Monday, March 5, 2012

hi y'all! i'm amy and i blog over at total tippins takeover. i am the proud momma of two precious girls - libbi (3) and laney (1) and we have another sweet baby on the way. i love blogging about our family, faith, and of course - toddler fashions! ;)
i'm sure it's no secret that our days are pretty full, but i have to say, so are our hearts!


when leslie asked me to write a guest post during emma ramey's birthday week, my first thought was, "NO way is that baby turning a year old already!!!" after i recovered from that shock, my next thought was to make sure that leslie actually meant to email ME and not someone else much more qualified to give her some advice-ha!

my husband, jeffrey, and i have successfully (i hope!) made it through the toddler years with one baby, we're deep in throes of toddler-dom with another, and before we even have time to blink, we'll add another to the mix. whew! that makes me tired just thinking about it! :-)

i am by no means an expert on parenting, motherhood, or even toddlers. believe me when i say that i learn something new every single day. while i may not have any expert advice to offer, i do have some real-life experiences that i can share. our days are nothing if not full of "real-life" ha! ;-)

so in honor of emma ramey's grand arrival into toddlerhood, i have a few pieces of encouragement to share with her momma:

expect the unexpected. 
just when you think you have those little angels figured out, they go and change things up on you. my sweet little laney screamed like she was being tortured every single sunday when we dropped her off in the church nursery. for 20 months. as pitiful as it was, we had gotten used to it. we knew she was fine and that she always quit crying within minutes. we had the "peel the hysterical baby from your waist" routine down to a science. and then? one day, she just stopped. nothing changed - same class, same teachers, same church. without any warning, after 20 months, laney decided she'd walk into her classroom like a human being instead of a screeching monkey.

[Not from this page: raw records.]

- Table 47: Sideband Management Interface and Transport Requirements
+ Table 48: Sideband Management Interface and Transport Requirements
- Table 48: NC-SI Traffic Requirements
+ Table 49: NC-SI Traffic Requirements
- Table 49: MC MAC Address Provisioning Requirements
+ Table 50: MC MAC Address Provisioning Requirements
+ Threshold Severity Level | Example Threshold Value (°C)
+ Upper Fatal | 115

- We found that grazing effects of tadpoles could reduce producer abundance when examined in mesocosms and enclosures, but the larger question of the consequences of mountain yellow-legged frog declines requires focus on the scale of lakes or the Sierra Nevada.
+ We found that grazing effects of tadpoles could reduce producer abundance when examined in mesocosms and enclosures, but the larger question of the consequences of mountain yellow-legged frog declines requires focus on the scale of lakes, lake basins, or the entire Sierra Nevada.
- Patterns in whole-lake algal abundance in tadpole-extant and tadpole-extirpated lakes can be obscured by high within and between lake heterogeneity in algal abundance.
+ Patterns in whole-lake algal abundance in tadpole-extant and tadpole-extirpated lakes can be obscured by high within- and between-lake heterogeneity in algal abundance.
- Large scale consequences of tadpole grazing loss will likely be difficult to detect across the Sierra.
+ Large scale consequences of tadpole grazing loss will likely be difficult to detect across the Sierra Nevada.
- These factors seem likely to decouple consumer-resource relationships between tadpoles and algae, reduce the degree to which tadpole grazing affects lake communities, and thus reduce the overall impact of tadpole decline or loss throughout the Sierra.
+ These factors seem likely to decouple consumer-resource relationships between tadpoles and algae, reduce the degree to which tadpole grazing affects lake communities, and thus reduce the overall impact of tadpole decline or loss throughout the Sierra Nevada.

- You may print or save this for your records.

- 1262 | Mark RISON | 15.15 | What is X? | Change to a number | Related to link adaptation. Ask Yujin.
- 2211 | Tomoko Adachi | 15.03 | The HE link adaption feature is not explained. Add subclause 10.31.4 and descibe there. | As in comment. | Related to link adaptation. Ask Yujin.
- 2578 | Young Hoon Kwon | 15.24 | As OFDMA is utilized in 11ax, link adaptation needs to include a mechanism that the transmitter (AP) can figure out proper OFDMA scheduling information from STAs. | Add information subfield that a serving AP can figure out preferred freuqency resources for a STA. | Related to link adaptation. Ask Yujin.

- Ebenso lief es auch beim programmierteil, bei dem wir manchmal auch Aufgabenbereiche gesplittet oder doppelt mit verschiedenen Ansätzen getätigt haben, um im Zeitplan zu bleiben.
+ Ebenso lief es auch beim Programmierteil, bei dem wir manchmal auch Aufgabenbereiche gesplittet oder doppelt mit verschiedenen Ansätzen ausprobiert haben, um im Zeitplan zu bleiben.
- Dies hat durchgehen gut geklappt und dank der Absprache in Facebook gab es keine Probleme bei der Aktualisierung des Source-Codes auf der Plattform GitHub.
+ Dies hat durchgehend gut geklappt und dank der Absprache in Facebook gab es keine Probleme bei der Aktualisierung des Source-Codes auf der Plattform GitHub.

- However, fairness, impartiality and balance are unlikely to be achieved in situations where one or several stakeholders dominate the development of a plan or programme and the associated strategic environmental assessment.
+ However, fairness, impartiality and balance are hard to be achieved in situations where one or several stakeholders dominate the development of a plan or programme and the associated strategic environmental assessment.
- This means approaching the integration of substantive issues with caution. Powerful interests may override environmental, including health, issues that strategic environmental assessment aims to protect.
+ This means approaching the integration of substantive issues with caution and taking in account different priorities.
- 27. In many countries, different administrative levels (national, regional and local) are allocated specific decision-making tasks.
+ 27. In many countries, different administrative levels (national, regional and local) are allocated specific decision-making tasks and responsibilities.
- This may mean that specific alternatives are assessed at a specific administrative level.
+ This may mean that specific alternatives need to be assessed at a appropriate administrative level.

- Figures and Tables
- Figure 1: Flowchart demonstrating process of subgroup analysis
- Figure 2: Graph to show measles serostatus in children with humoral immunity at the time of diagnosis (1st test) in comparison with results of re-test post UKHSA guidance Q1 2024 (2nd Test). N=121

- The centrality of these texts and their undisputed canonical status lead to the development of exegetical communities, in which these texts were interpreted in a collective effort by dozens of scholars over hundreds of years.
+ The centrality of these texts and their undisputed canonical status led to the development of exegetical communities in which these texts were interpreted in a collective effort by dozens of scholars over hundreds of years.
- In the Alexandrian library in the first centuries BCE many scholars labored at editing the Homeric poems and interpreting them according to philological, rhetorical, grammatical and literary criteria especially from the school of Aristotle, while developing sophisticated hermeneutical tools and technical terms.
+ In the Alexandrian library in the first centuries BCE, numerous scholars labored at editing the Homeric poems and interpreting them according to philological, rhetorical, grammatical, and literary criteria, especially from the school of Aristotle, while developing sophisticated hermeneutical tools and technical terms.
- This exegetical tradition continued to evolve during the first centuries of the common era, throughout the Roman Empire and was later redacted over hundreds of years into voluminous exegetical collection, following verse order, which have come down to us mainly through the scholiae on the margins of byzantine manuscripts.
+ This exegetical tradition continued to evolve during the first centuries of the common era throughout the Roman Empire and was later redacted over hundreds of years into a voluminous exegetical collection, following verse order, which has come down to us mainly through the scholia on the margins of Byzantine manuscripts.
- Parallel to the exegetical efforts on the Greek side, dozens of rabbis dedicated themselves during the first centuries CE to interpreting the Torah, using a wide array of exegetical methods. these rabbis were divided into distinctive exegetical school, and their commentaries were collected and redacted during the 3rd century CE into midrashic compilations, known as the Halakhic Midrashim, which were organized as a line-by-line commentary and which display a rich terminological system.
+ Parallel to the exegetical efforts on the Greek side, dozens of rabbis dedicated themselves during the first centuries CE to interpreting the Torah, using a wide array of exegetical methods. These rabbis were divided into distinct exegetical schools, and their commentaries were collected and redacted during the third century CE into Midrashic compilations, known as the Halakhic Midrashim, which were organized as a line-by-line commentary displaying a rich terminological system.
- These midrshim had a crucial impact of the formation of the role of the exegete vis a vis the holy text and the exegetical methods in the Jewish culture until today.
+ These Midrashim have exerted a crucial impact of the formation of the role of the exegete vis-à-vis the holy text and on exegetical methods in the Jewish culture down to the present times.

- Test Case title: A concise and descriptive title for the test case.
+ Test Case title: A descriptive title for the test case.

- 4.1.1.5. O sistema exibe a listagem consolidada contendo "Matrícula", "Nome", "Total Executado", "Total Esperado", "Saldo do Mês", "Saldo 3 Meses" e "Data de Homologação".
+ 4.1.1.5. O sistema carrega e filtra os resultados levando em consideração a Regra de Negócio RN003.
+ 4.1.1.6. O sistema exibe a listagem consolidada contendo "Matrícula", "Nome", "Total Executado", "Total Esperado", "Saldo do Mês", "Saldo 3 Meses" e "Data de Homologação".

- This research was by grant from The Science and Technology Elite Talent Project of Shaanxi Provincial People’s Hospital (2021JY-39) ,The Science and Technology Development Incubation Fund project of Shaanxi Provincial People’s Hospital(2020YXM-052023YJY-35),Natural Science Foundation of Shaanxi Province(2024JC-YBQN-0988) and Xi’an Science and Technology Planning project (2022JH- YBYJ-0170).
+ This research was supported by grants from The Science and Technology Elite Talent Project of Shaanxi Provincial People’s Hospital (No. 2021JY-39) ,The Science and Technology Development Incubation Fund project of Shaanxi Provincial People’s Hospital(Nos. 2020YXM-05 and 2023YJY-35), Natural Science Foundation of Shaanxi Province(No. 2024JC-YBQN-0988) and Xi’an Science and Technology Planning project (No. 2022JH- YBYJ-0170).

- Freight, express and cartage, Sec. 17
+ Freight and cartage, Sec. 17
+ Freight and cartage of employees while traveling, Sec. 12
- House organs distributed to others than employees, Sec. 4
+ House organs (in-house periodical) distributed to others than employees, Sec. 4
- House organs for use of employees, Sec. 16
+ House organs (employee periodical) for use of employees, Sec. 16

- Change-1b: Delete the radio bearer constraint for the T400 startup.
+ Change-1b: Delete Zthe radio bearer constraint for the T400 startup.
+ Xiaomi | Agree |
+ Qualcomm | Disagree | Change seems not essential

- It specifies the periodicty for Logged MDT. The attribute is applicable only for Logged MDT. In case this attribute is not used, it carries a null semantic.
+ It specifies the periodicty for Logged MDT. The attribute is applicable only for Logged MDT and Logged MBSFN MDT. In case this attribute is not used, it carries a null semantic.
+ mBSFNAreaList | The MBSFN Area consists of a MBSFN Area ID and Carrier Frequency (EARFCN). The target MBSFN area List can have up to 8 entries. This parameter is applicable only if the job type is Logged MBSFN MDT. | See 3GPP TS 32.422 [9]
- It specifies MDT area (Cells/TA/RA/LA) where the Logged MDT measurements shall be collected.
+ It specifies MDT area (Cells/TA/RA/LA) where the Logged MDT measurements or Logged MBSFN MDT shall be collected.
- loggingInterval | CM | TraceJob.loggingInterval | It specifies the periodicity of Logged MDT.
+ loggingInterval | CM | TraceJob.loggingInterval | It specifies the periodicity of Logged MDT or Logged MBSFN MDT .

don't give up until you figure out what works for your toddler and for you! (and it usually takes more than one try). 
we've all heard the well-meaning, unsolicited, yet sometimes not at all helpful, advice from others. and by now you've probably figured out that just because it works for your mom's co-worker's niece's little girl doesn't mean it's going to fly with yours. the older your babies get, the more their personalities start to shine. my girls are VERY different from each other. their personalities are complete opposites. what works for one does not work for the other. laney is very affectionate. if it's moving, she'll kiss it. when she's accomplished something or completed a task, a hug is just the cherry on top for her. libbi, on the other hand, would much rather give a high-five than a hug-ha! when she has had a great day or made a good choice, she thrives under words of affirmation. she loves to hear that we're proud of her and that we think she's doing a great job.

you can't control your toddler's actions, but you can manage your reactions. 
the toddler meltdown is almost inevitable. there are some days when the weeping and gnashing of teeth is out of control at our house. especially with two highly emotional girls - the drama is never ending. i can't imagine what the teenage years will be like! :)
as much as i would love to think that i can make these tantrums stop, i'm learning that i can't. no matter how much i beg, plead, bribe, or will her to behave - there is going to come a time that she will choose to do the opposite. i'm (still!) learning that i can't control my toddler's actions, but i can control my reactions to her behavior. when she's losing her mind, i can maintain my sanity and my cool - i don't have to lose mine right along with her. i'm finding that the calmer i remain, the less effect her fits have on my mood and the overall mood of our household.

always err on the side of grace.
toddlers are little people. they're learning how to behave in a big, big world. when i think about the amount of information that is thrown at my one-year-old on a daily basis - learn to interact appropriately, play with others, share your toys, nap on time, eat using utensils, have your diaper changed, don't make a mess, clean up your toys, say this, say that, etc, etc, etc - i'm amazed that she's able to function - ha! i'm pretty sure that i would be overwhelmed to the point of having a meltdown....oh, wait. hmm...maybe that's why she loses it sometimes. it's amazing to watch our little babies learn and explore the world that they live in, but we must remember to extend grace, because after all - they ARE still learning.

and finally,

pray. pray. and pray some more.
i pray every day for my girls. i pray over them and i pray for them. i pray for their health, their safety, and their protection. but i don't just pray for my children, i pray for myself, too. i can't do this mothering gig on my own. it is only by the grace of God that i make it through some days. i pray that i will be the mother they need and that He will equip me with all i need to begin laying a firm foundation in my toddlers so that as they grow, they can stand firm in what they have been taught. i pray that no matter how many mistakes i make (Lord knows, it's A LOT!) my children will know that they are loved by their momma and daddy. but even more than that, they are loved with an everlasting love by their heavenly Father.

thank you leslie for allowing me to guest post today and share my heart. i hope emma ramey has a wonderful birthday and this upcoming year is filled with blessings and love. what a lucky little girl she is to have a momma like you!